Manuel: “Empecé a consumir drogas cuando tenía alrededor de diez o doce años. Fue por curiosidad y esa curiosidad me llevó a convertirme en un adicto. Comencé fumando cigarrillos, luego probé marihuana, alcohol, pastillas y cocaína.
Cuando tenía catorce años, el consumo ya no era una curiosidad, sino un hábito, una rutina. Así estuve hasta los dieciocho.
Dejé los estudios, perdí el trabajo y mi familia ya no confiaba en mí porque toda la plata que llegaba a mis manos la utilizaba para comprar drogas. Me iba por dos o tres días de mi casa y consumía cada vez más.
Cuando tenía dieciséis años, tuve mi primera sobredosis de pastillas. Para mí eso era algo nuevo, era como una broma. ‘Son cosas que pasan’, yo decía. En esa oportunidad fui a parar al hospital y estuve a punto de perder la vida.
La segunda sobredosis que tuve fue de cocaína. En ese entonces, mi mamá ya conocía la Iglesia Universal. Me invitó durante tres años, pero yo no quería saber nada con buscar ayuda porque creía que podía dejar las drogas cuando yo quisiera. Pensaba que tenía el control de la situación, pero estaba muy equivocado.
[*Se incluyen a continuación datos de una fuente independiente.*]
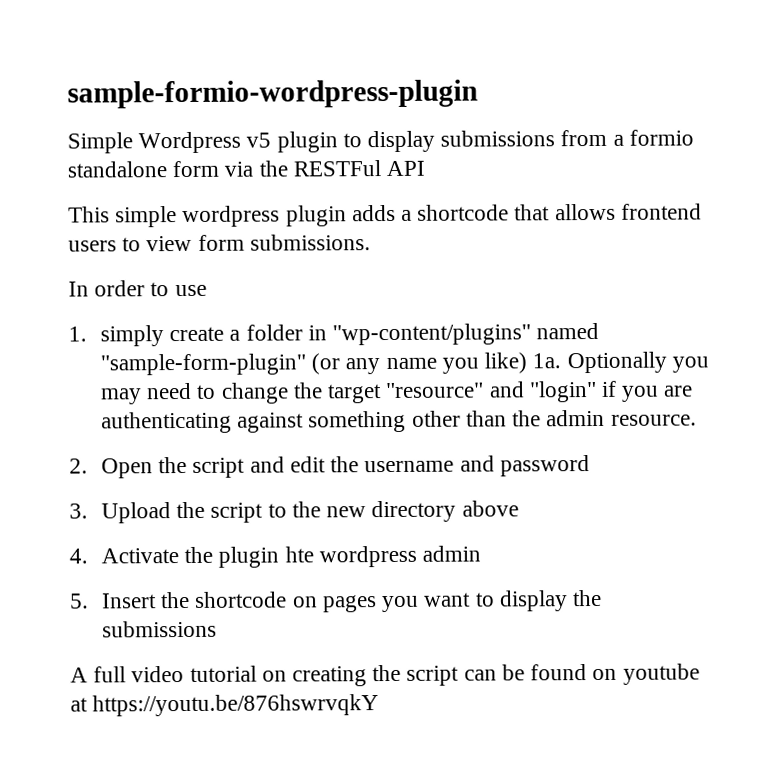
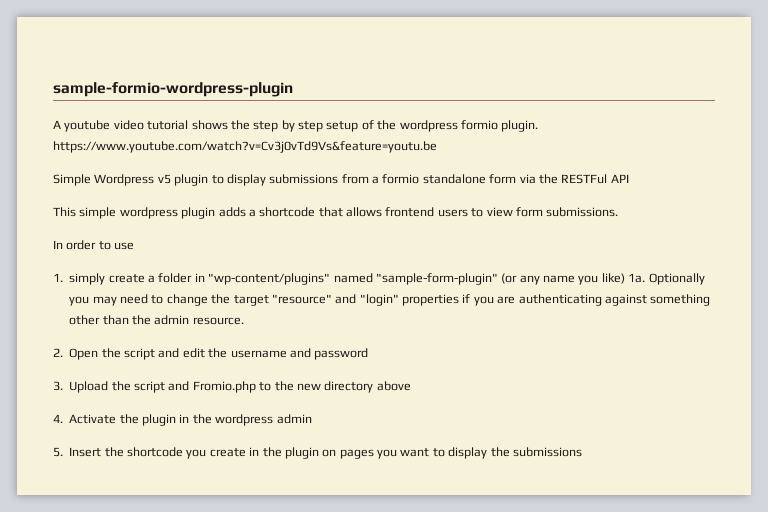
+ A youtube video tutorial shows the step by step setup of the wordpress formio plugin. https://www.youtube.com/watch?v=Cv3j0vTd9Vs&feature=youtu.be
- Optionally you may need to change the target "resource" and "login" if you are authenticating against something other than the admin resource.
+ Optionally you may need to change the target "resource" and "login" properties if you are authenticating against something other than the admin resource.
- 3. Upload the script to the new directory above
+ 3. Upload the script and Fromio.php to the new directory above
- 4. Activate the plugin hte wordpress admin
+ 4. Activate the plugin in the wordpress admin
- 5. Insert the shortcode on pages you want to display the submissions
+ 5. Insert the shortcode you create in the plugin on pages you want to display the submissions
- A full video tutorial on creating the script can be found on youtube at https://youtu.be/876hswrvqkY

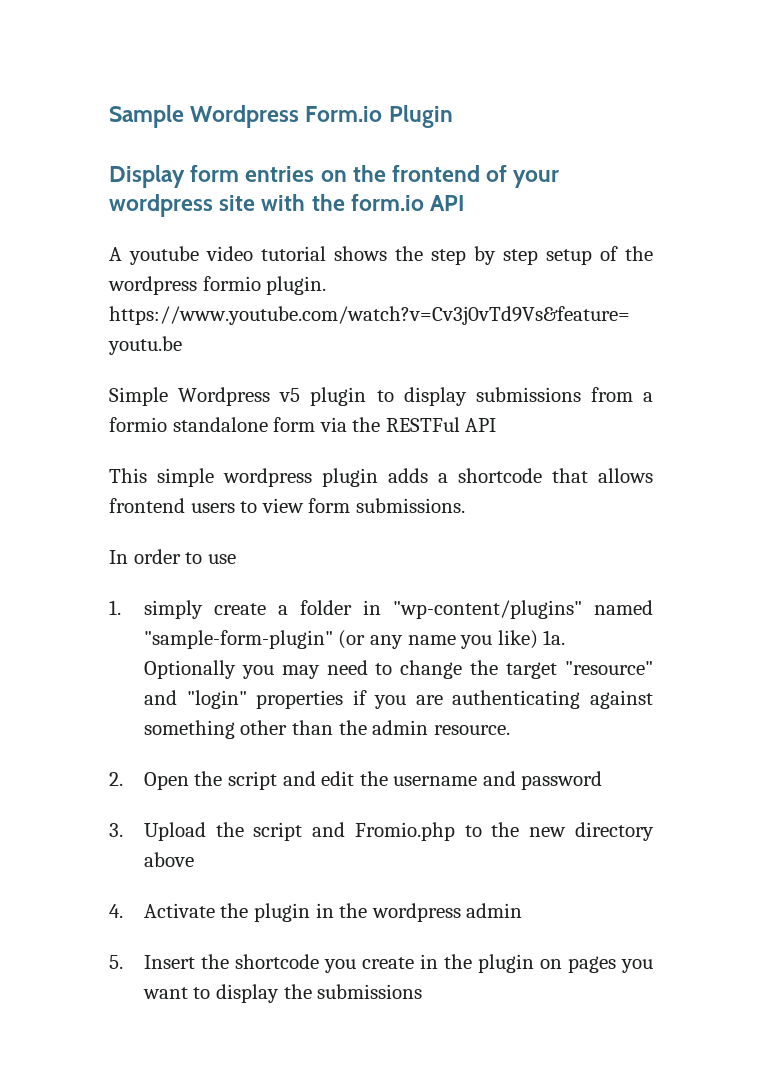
- sample-formio-wordpress-plugin
+ Sample Wordpress Form.io Plugin
+ Display form entries on the frontend of your wordpress site with the form.io API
En una de esas invitaciones, me acordé del momento en el que estaba tirado en el suelo a causa de una sobredosis. Entonces, decidí participar de las reuniones de la iglesia. Al principio, no entendía muy bien de qué se hablaba, pero yo salía diferente, con otra manera de ver la vida. Entendí que yo estaba equivocado. Fue en ese momento que empecé a dejar las malas amistades y fui libre de las drogas”.